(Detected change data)

------

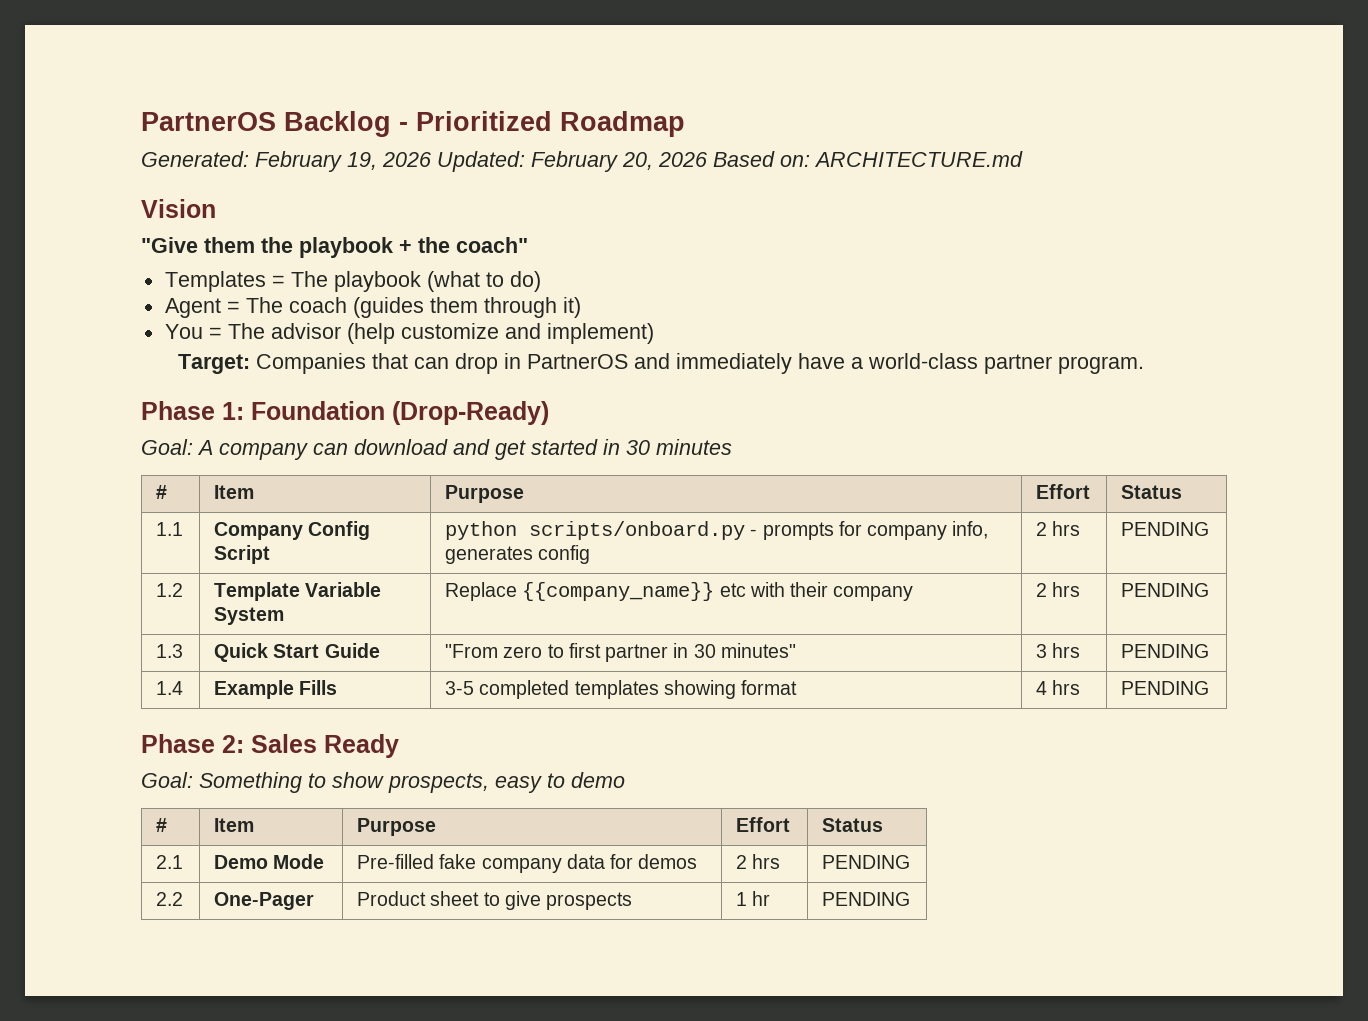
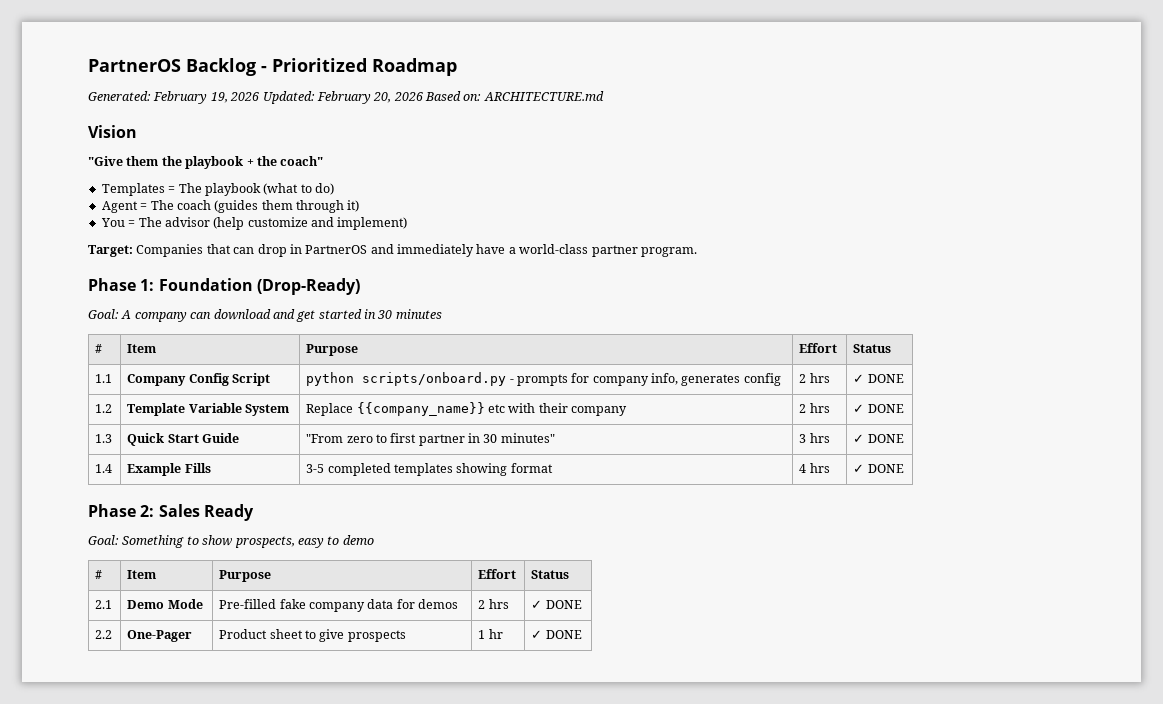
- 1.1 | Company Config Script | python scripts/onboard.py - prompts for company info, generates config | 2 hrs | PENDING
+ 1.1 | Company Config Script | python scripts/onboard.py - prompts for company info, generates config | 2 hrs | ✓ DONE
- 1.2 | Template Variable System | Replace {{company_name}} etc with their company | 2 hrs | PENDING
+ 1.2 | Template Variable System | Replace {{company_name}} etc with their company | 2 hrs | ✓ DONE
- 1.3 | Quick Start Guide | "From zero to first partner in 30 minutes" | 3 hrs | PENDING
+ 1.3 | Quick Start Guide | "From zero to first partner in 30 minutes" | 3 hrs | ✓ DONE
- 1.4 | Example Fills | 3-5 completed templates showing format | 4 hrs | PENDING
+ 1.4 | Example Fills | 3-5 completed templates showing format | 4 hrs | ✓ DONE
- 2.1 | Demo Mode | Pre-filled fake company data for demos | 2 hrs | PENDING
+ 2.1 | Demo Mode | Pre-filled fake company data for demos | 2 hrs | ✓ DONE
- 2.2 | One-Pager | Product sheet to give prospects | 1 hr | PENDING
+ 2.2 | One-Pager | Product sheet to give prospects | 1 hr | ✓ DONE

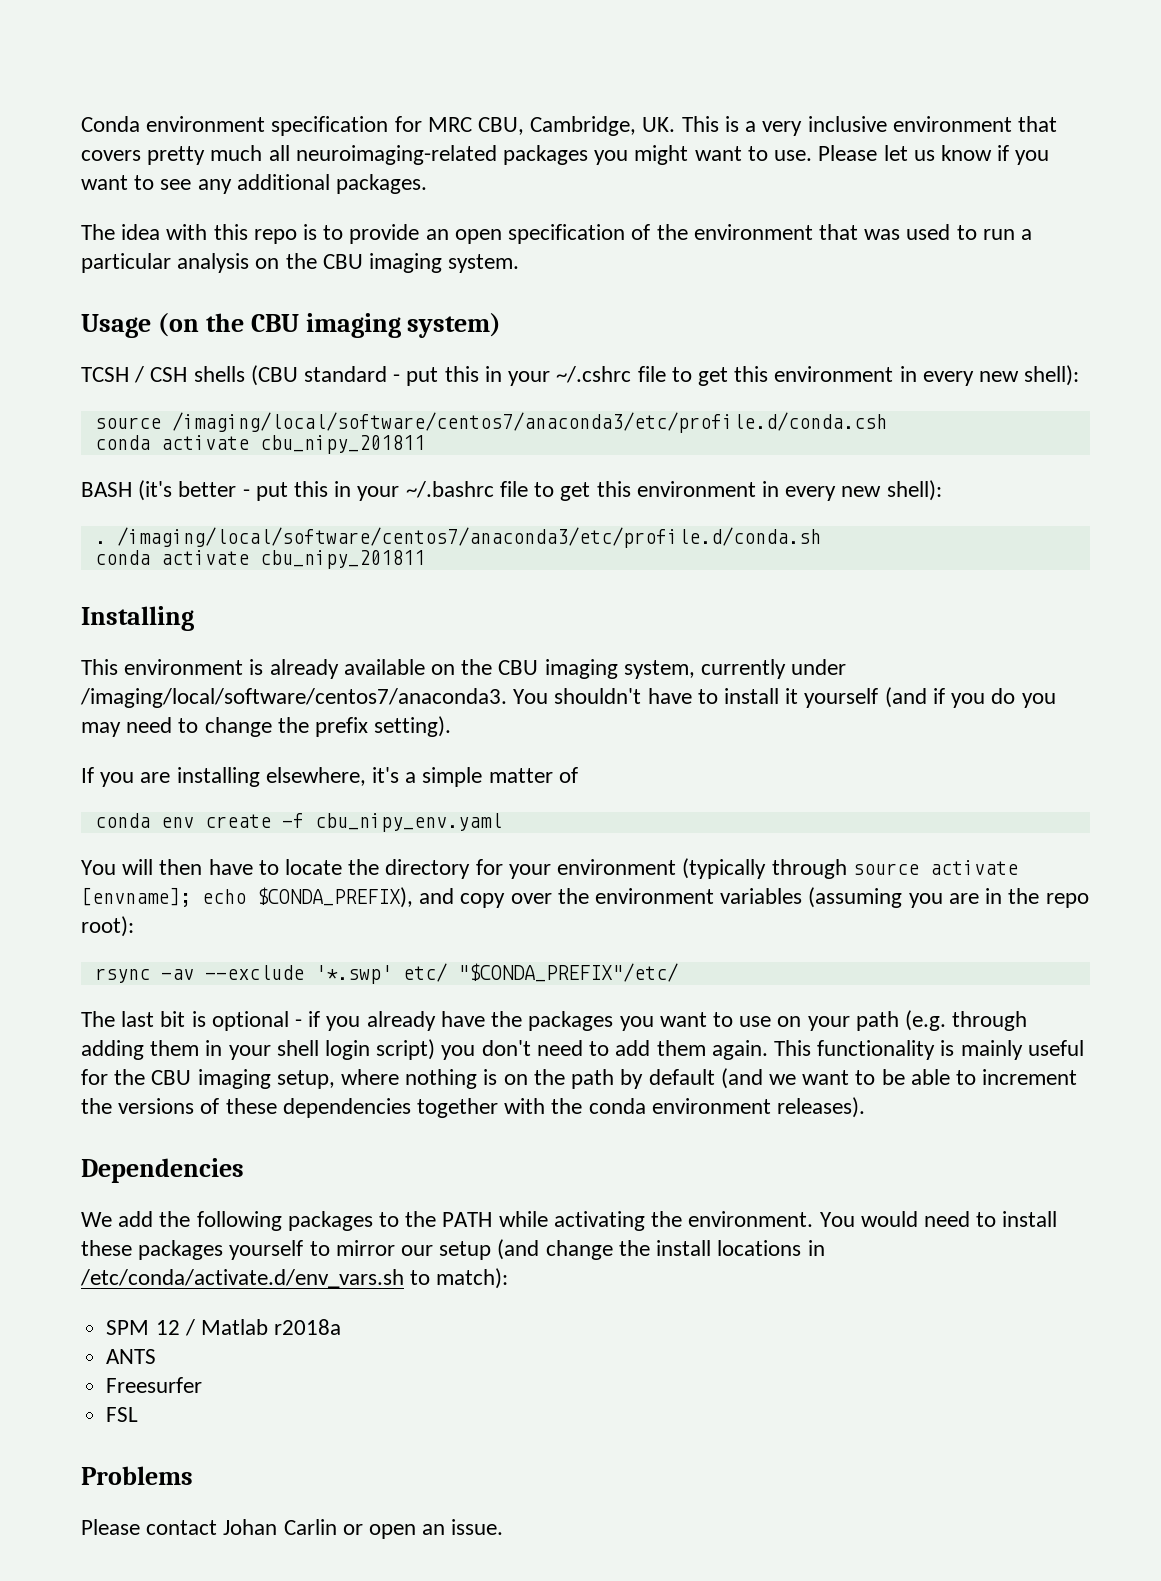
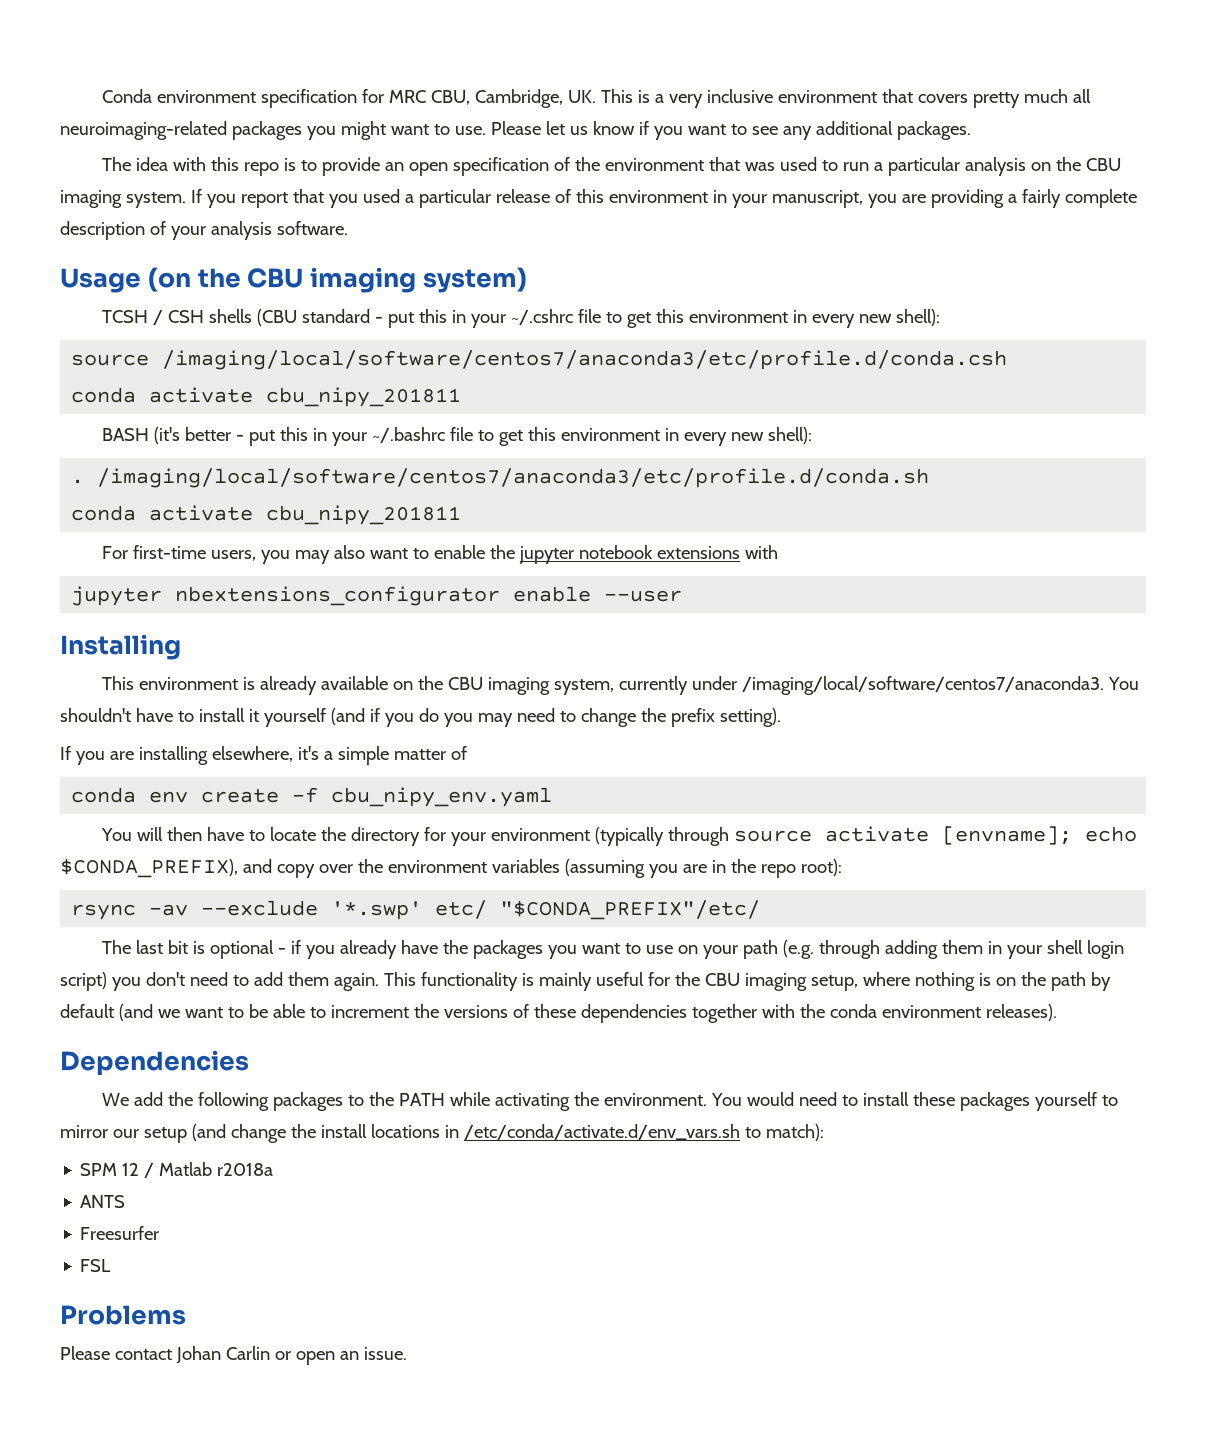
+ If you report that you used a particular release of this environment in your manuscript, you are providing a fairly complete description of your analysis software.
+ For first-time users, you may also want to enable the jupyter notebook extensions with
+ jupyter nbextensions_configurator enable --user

------

Drop the images and copy all the data exactly.

- Output for this task
- 1.1 | Company Config Script | python scripts/onboard.py - prompts for company info, generates config | 2 hrs | PENDING
+ 1.1 | Company Config Script | python scripts/onboard.py - prompts for company info, generates config | 2 hrs | ✓ DONE
- 1.2 | Template Variable System | Replace {{company_name}} etc with their company | 2 hrs | PENDING
+ 1.2 | Template Variable System | Replace {{company_name}} etc with their company | 2 hrs | ✓ DONE
- 1.3 | Quick Start Guide | "From zero to first partner in 30 minutes" | 3 hrs | PENDING
+ 1.3 | Quick Start Guide | "From zero to first partner in 30 minutes" | 3 hrs | ✓ DONE
- 1.4 | Example Fills | 3-5 completed templates showing format | 4 hrs | PENDING
+ 1.4 | Example Fills | 3-5 completed templates showing format | 4 hrs | ✓ DONE
- 2.1 | Demo Mode | Pre-filled fake company data for demos | 2 hrs | PENDING
+ 2.1 | Demo Mode | Pre-filled fake company data for demos | 2 hrs | ✓ DONE
- 2.2 | One-Pager | Product sheet to give prospects | 1 hr | PENDING
+ 2.2 | One-Pager | Product sheet to give prospects | 1 hr | ✓ DONE

+ If you report that you used a particular release of this environment in your manuscript, you are providing a fairly complete description of your analysis software.
+ For first-time users, you may also want to enable the jupyter notebook extensions with
+ jupyter nbextensions_configurator enable --user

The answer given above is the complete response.